Does this tool support filtering by multiple attributes at once? Currently, the crawler performs best with a primary filter per run, such as a DOT range or registration date. Combining multiple filters may reduce output volume or slow down performance.
Are inactive carriers included in the results? No. Only records marked with active status are returned for consistency and relevancy.
Does the output include cleaned and normalized fields? Yes. Phone numbers contain digits only, dates are normalized, and addresses follow a consistent formatting scheme.

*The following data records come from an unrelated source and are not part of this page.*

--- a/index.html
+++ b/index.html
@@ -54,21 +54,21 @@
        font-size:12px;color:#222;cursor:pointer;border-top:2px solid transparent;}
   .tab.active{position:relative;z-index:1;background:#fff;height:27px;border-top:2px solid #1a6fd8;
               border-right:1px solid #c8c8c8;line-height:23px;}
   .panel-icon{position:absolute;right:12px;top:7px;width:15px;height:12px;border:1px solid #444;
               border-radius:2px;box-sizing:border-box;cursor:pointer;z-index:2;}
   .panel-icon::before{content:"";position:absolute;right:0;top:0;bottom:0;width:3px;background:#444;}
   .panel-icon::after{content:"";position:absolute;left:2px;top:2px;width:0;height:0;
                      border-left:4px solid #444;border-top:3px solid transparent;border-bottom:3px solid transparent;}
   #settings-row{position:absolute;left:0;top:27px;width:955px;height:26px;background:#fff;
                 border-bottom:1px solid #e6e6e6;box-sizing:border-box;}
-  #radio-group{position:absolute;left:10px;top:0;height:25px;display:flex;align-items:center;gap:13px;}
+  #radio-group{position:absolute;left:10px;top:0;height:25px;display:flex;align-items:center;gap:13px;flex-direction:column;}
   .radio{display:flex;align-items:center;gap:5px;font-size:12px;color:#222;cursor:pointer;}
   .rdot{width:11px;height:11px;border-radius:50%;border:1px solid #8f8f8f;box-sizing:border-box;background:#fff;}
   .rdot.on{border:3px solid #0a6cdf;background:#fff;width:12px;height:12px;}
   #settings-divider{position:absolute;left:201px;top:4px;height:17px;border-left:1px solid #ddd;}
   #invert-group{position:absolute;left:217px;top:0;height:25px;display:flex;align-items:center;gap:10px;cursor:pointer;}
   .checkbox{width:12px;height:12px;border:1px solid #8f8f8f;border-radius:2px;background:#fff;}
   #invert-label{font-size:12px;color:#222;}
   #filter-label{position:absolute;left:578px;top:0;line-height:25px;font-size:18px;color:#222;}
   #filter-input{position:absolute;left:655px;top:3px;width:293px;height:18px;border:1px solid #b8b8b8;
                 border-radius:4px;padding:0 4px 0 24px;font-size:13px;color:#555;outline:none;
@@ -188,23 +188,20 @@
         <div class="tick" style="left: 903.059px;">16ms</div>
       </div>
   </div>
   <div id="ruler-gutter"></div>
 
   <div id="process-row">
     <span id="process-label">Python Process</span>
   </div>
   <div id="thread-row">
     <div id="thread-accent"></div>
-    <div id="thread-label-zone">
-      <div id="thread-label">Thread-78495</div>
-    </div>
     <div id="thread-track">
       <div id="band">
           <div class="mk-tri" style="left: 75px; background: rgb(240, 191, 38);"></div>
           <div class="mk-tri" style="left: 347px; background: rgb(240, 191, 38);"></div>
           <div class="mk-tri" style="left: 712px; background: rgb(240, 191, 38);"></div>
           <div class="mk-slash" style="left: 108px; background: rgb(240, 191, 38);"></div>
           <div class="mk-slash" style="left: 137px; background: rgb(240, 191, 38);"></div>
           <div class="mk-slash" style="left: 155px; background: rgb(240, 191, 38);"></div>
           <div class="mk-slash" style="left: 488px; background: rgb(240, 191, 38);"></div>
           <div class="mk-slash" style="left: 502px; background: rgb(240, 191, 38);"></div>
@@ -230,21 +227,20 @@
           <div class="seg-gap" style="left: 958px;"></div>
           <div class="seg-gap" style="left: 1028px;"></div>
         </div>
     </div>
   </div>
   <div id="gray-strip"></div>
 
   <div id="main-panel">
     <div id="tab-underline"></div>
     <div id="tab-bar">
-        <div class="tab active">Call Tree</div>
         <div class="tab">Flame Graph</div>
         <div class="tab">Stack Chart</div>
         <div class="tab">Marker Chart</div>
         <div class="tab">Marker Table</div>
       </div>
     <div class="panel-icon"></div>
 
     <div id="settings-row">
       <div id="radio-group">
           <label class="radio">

Can I extract crash statistics and safety ratings? Yes, these are available through the optional premium fields.
Primary Metric: Processes an average of 8,000–12,000 carrier snapshots per hour depending on DOT range density. Reliability Metric: Achieves a 98%+ successful retrieval rate during long-running sessions with automated back-off. Efficiency Metric: Maintains low memory usage through streaming output, enabling multi-million-record extractions. Quality Metric: Produces 95%+ field completeness across standard fields due to robust parsing and normalization.